▶ **ABOUT THIS TASK**: Produce the listing below again, exactly as shown.
# # # # #
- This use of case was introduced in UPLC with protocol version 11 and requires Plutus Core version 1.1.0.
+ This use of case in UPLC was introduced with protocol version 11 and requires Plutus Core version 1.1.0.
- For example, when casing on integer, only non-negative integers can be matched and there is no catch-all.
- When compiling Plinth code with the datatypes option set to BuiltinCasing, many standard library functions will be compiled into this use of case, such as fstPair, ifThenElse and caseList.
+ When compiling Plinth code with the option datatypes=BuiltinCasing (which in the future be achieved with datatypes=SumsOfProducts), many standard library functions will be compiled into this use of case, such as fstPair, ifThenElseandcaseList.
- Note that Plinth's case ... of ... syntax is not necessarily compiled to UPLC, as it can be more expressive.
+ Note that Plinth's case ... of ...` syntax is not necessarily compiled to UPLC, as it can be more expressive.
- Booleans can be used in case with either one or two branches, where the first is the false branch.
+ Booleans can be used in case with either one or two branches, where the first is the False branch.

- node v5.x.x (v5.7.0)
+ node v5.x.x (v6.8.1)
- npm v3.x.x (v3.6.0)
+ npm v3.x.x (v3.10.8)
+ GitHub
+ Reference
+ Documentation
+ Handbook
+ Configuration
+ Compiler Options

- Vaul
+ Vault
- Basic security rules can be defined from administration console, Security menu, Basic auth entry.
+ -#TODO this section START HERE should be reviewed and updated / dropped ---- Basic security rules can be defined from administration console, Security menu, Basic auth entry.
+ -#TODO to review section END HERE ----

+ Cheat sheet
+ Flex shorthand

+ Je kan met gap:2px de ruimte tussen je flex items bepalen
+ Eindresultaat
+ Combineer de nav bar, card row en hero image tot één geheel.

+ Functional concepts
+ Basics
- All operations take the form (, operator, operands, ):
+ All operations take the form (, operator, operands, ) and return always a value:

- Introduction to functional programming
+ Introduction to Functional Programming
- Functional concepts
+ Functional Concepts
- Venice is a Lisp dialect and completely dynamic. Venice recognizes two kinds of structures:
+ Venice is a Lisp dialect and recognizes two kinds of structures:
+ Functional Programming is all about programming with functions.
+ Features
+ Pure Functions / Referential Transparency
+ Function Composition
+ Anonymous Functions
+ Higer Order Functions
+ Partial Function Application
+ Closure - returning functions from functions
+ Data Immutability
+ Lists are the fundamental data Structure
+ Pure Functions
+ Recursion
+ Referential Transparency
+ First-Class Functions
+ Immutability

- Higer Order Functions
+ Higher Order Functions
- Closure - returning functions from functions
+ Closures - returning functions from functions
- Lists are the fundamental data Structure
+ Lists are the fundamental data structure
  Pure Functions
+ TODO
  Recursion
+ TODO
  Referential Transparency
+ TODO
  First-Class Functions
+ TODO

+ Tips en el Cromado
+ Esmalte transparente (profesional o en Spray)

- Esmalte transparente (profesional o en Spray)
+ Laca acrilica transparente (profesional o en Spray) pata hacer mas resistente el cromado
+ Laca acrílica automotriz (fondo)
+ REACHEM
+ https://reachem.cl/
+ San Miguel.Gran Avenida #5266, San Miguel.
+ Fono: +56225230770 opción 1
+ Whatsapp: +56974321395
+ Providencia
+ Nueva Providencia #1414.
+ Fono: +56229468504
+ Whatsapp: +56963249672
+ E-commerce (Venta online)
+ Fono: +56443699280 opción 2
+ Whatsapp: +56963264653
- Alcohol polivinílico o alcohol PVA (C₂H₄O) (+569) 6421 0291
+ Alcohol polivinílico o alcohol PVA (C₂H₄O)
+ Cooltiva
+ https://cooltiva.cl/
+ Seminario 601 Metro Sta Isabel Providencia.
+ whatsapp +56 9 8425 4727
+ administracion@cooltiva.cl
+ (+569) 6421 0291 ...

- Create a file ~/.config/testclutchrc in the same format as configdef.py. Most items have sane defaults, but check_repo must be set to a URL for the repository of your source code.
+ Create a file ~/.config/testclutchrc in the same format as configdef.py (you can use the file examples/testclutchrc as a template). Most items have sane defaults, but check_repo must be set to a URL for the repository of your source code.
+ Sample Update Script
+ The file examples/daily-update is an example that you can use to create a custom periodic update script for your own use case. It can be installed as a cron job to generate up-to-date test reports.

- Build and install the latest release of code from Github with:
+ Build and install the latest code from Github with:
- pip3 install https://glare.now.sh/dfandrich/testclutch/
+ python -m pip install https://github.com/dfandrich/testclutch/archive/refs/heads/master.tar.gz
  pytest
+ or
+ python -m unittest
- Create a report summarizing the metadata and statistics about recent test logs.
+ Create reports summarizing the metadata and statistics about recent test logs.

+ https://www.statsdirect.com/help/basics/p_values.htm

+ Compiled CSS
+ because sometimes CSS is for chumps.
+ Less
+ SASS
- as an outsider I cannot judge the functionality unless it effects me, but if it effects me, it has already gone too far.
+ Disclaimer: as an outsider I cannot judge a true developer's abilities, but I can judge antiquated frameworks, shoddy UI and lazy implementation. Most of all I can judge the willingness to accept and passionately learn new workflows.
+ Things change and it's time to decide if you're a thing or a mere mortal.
# # # # #
▶ **RESPONSE FOR THIS EXERCISE**:
- This use of case was introduced in UPLC with protocol version 11 and requires Plutus Core version 1.1.0.
+ This use of case in UPLC was introduced with protocol version 11 and requires Plutus Core version 1.1.0.
- For example, when casing on integer, only non-negative integers can be matched and there is no catch-all.
- When compiling Plinth code with the datatypes option set to BuiltinCasing, many standard library functions will be compiled into this use of case, such as fstPair, ifThenElse and caseList.
+ When compiling Plinth code with the option datatypes=BuiltinCasing (which in the future be achieved with datatypes=SumsOfProducts), many standard library functions will be compiled into this use of case, such as fstPair, ifThenElseandcaseList.
- Note that Plinth's case ... of ... syntax is not necessarily compiled to UPLC, as it can be more expressive.
+ Note that Plinth's case ... of ...` syntax is not necessarily compiled to UPLC, as it can be more expressive.
- Booleans can be used in case with either one or two branches, where the first is the false branch.
+ Booleans can be used in case with either one or two branches, where the first is the False branch.

- node v5.x.x (v5.7.0)
+ node v5.x.x (v6.8.1)
- npm v3.x.x (v3.6.0)
+ npm v3.x.x (v3.10.8)
+ GitHub
+ Reference
+ Documentation
+ Handbook
+ Configuration
+ Compiler Options

- Vaul
+ Vault
- Basic security rules can be defined from administration console, Security menu, Basic auth entry.
+ -#TODO this section START HERE should be reviewed and updated / dropped ---- Basic security rules can be defined from administration console, Security menu, Basic auth entry.
+ -#TODO to review section END HERE ----

+ Cheat sheet
+ Flex shorthand

+ Je kan met gap:2px de ruimte tussen je flex items bepalen
+ Eindresultaat
+ Combineer de nav bar, card row en hero image tot één geheel.

+ Functional concepts
+ Basics
- All operations take the form (, operator, operands, ):
+ All operations take the form (, operator, operands, ) and return always a value:

- Introduction to functional programming
+ Introduction to Functional Programming
- Functional concepts
+ Functional Concepts
- Venice is a Lisp dialect and completely dynamic. Venice recognizes two kinds of structures:
+ Venice is a Lisp dialect and recognizes two kinds of structures:
+ Functional Programming is all about programming with functions.
+ Features
+ Pure Functions / Referential Transparency
+ Function Composition
+ Anonymous Functions
+ Higer Order Functions
+ Partial Function Application
+ Closure - returning functions from functions
+ Data Immutability
+ Lists are the fundamental data Structure
+ Pure Functions
+ Recursion
+ Referential Transparency
+ First-Class Functions
+ Immutability

- Higer Order Functions
+ Higher Order Functions
- Closure - returning functions from functions
+ Closures - returning functions from functions
- Lists are the fundamental data Structure
+ Lists are the fundamental data structure
  Pure Functions
+ TODO
  Recursion
+ TODO
  Referential Transparency
+ TODO
  First-Class Functions
+ TODO

+ Tips en el Cromado
+ Esmalte transparente (profesional o en Spray)

- Esmalte transparente (profesional o en Spray)
+ Laca acrilica transparente (profesional o en Spray) pata hacer mas resistente el cromado
+ Laca acrílica automotriz (fondo)
+ REACHEM
+ https://reachem.cl/
+ San Miguel.Gran Avenida #5266, San Miguel.
+ Fono: +56225230770 opción 1
+ Whatsapp: +56974321395
+ Providencia
+ Nueva Providencia #1414.
+ Fono: +56229468504
+ Whatsapp: +56963249672
+ E-commerce (Venta online)
+ Fono: +56443699280 opción 2
+ Whatsapp: +56963264653
- Alcohol polivinílico o alcohol PVA (C₂H₄O) (+569) 6421 0291
+ Alcohol polivinílico o alcohol PVA (C₂H₄O)
+ Cooltiva
+ https://cooltiva.cl/
+ Seminario 601 Metro Sta Isabel Providencia.
+ whatsapp +56 9 8425 4727
+ administracion@cooltiva.cl
+ (+569) 6421 0291 ...

- Create a file ~/.config/testclutchrc in the same format as configdef.py. Most items have sane defaults, but check_repo must be set to a URL for the repository of your source code.
+ Create a file ~/.config/testclutchrc in the same format as configdef.py (you can use the file examples/testclutchrc as a template). Most items have sane defaults, but check_repo must be set to a URL for the repository of your source code.
+ Sample Update Script
+ The file examples/daily-update is an example that you can use to create a custom periodic update script for your own use case. It can be installed as a cron job to generate up-to-date test reports.

- Build and install the latest release of code from Github with:
+ Build and install the latest code from Github with:
- pip3 install https://glare.now.sh/dfandrich/testclutch/
+ python -m pip install https://github.com/dfandrich/testclutch/archive/refs/heads/master.tar.gz
  pytest
+ or
+ python -m unittest
- Create a report summarizing the metadata and statistics about recent test logs.
+ Create reports summarizing the metadata and statistics about recent test logs.

+ https://www.statsdirect.com/help/basics/p_values.htm

+ Compiled CSS
+ because sometimes CSS is for chumps.
+ Less
+ SASS
- as an outsider I cannot judge the functionality unless it effects me, but if it effects me, it has already gone too far.
+ Disclaimer: as an outsider I cannot judge a true developer's abilities, but I can judge antiquated frameworks, shoddy UI and lazy implementation. Most of all I can judge the willingness to accept and passionately learn new workflows.
+ Things change and it's time to decide if you're a thing or a mere mortal.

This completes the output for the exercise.